Null hypothesis: There is no difference in account ownership percentage between age groups across countries.
\(H_0: {\mu}_{can} = {\mu}_{chn} = {\mu}_{fra} = {\mu}_{deu} = {\mu}_{ind} = {\mu}_{ita} = {\mu}_{jpn} = {\mu}_{uk} = {\mu}_{usa}\)
Alternative hypothesis: There is difference in account ownership percentage between age groups across countries.
\(H_A: {\mu}_{can} \ne {\mu}_{chn} \ne {\mu}_{fra} \ne {\mu}_{deu} \ne {\mu}_{ind} \ne {\mu}_{ita} \ne {\mu}_{jpn} \ne {\mu}_{uk} \ne {\mu}_{usa}\)

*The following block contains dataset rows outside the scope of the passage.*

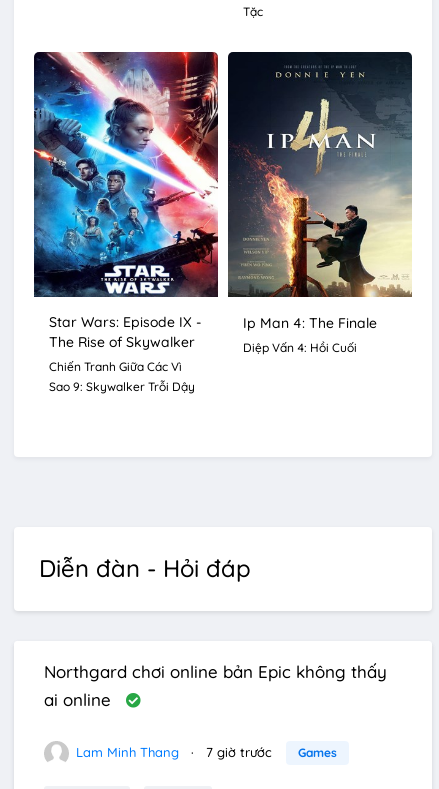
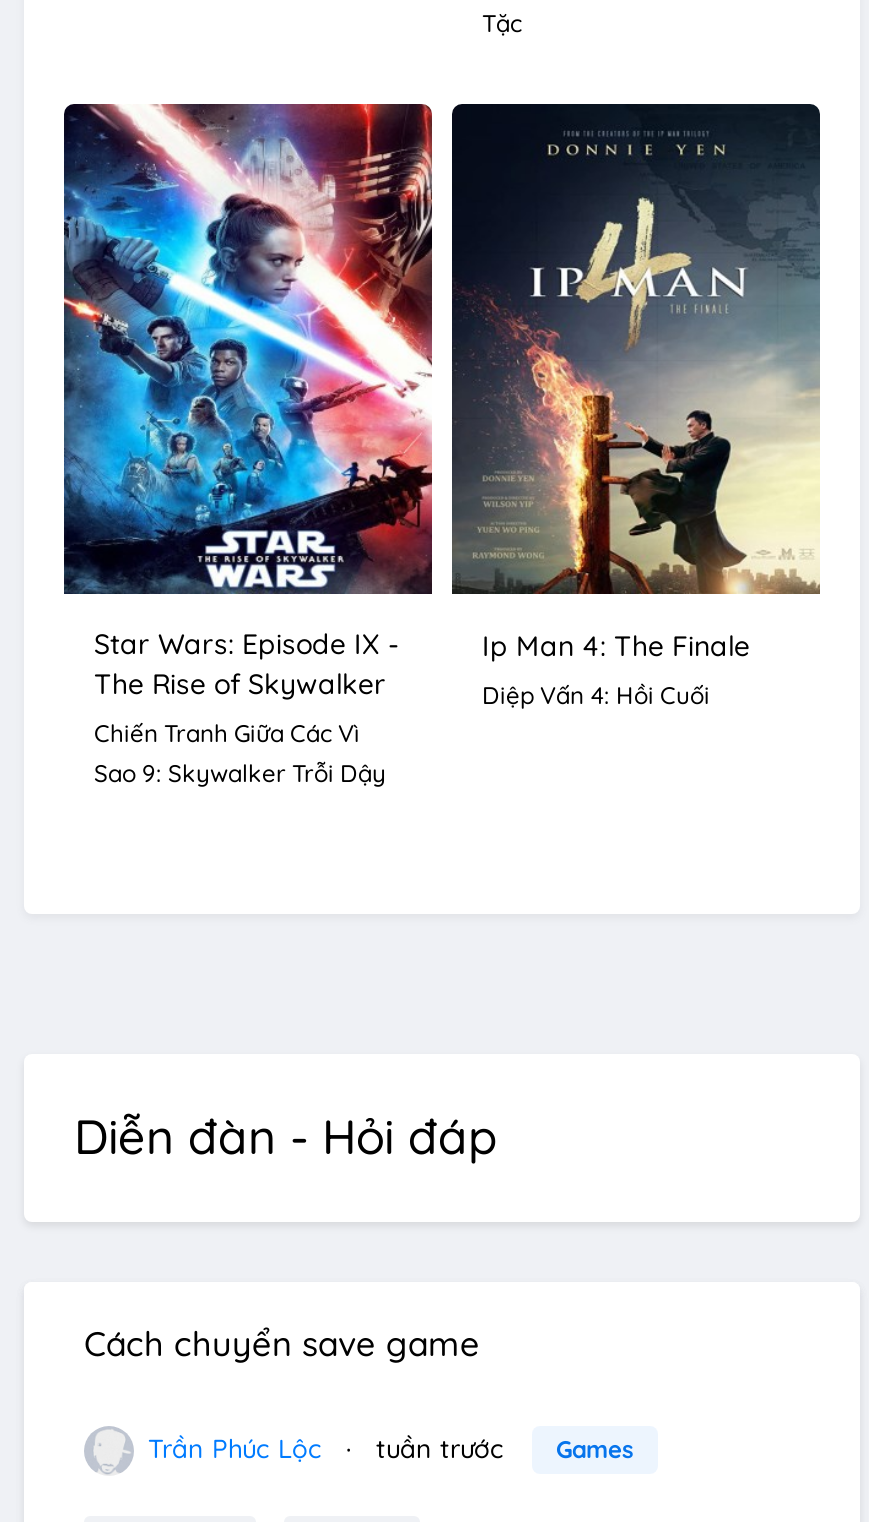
- Northgard chơi online bản Epic không thấy
- ai online
+ Cách chuyển save game

- Lam Minh Thang
- 7 giờ trước
+ Trần Phúc Lộc
+ tuần trước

options("scipen"=100, "digits"=4)
#Apply ANOVA
age.anova <- aov(value ~ `Age Group` + economy, data = age.in_cn_g7.data)
summary(age.anova)
## Df Sum Sq Mean Sq F value Pr(>F)
## `Age Group` 5 952 190 4.43 0.0026 **
## economy 8 0 0 0.00 1.0000
## Residuals 40 1718 43
## ---
## Signif. codes: 0 '***' 0.001 '**' 0.01 '*' 0.05 '.' 0.1 ' ' 1
#Draw residuals plot to test is data is normally distributed
ggplot(data=as.data.frame(qqnorm( age.anova$residuals , plot=F)), mapping=aes(x=x, y=y)) +
geom_point() + geom_smooth(method="lm", se=FALSE) +
scale_y_continuous(name = "Sample Quantiles") +
scale_x_discrete(name = "Theoretical Quantiles") +
ggtitle("Normal Q-Q Plot")
- Data meets fairly all three conditions of ANOVA.
- The normal plot of the residuals shows data points lie pretty close to the line. Some deviation is noticed near the ends. This suggests data is nearly normal.
- The p-value of the test is 0.0026, less than the default significance level of \(\alpha = 0.05\). We reject null hypothesis \(H_0\). In other words, there is difference in account ownership percentage between age groups across countries.
- As data was collected from each country based on size of the population, weighted sampling, aggregates are converted to percentages.
I will be using ANOVA technique to answer the question and use TukeyHSD function to identify if any reason pair stands out. Following graph shows a total number of respondents that does not have an account with the financial institution for various reasons.
#Get India data
india.data <- world.findex.data %>%
filter(economy == "India") %>%
select(economy, female, age, educ, inc_q, account, q8a, q8b, q8c, q8d, q8e, q8f, q8g, q8h, q8i)
#Convert numerical values to categorical values
india.data$hasAccount <- ifelse(india.data$account == 1, "Yes", ifelse(india.data$account == 2, "No", NA))
india.data$gender <- ifelse(india.data$female == 1, "Female", ifelse(india.data$female == 2, "Male",NA))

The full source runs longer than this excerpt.